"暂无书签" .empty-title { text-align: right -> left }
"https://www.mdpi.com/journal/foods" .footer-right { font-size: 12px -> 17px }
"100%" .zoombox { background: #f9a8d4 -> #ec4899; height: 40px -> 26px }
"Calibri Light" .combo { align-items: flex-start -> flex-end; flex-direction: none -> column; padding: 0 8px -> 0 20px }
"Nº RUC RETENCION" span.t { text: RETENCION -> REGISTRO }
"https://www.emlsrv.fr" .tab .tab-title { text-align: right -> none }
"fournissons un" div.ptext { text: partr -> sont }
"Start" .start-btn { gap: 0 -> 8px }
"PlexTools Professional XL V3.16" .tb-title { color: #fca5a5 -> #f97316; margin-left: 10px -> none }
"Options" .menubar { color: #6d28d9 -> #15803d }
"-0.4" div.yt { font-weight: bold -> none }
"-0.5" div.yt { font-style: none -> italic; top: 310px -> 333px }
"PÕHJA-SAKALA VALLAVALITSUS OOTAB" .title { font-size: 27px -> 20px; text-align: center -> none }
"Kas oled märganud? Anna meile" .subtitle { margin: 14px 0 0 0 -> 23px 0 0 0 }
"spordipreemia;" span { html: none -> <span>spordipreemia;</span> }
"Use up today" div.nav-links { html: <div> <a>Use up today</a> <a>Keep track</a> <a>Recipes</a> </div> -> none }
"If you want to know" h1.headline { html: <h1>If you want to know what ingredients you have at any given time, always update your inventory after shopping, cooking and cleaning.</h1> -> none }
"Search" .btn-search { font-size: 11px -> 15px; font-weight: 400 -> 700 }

########

● ASSIGNMENT
Every line of the material above should be transcribed as it stands.

● TASK ANSWER
"暂无书签" .empty-title { text-align: right -> left }
"https://www.mdpi.com/journal/foods" .footer-right { font-size: 12px -> 17px }
"100%" .zoombox { background: #f9a8d4 -> #ec4899; height: 40px -> 26px }
"Calibri Light" .combo { align-items: flex-start -> flex-end; flex-direction: none -> column; padding: 0 8px -> 0 20px }
"Nº RUC RETENCION" span.t { text: RETENCION -> REGISTRO }
"https://www.emlsrv.fr" .tab .tab-title { text-align: right -> none }
"fournissons un" div.ptext { text: partr -> sont }
"Start" .start-btn { gap: 0 -> 8px }
"PlexTools Professional XL V3.16" .tb-title { color: #fca5a5 -> #f97316; margin-left: 10px -> none }
"Options" .menubar { color: #6d28d9 -> #15803d }
"-0.4" div.yt { font-weight: bold -> none }
"-0.5" div.yt { font-style: none -> italic; top: 310px -> 333px }
"PÕHJA-SAKALA VALLAVALITSUS OOTAB" .title { font-size: 27px -> 20px; text-align: center -> none }
"Kas oled märganud? Anna meile" .subtitle { margin: 14px 0 0 0 -> 23px 0 0 0 }
"spordipreemia;" span { html: none -> <span>spordipreemia;</span> }
"Use up today" div.nav-links { html: <div> <a>Use up today</a> <a>Keep track</a> <a>Recipes</a> </div> -> none }
"If you want to know" h1.headline { html: <h1>If you want to know what ingredients you have at any given time, always update your inventory after shopping, cooking and cleaning.</h1> -> none }
"Search" .btn-search { font-size: 11px -> 15px; font-weight: 400 -> 700 }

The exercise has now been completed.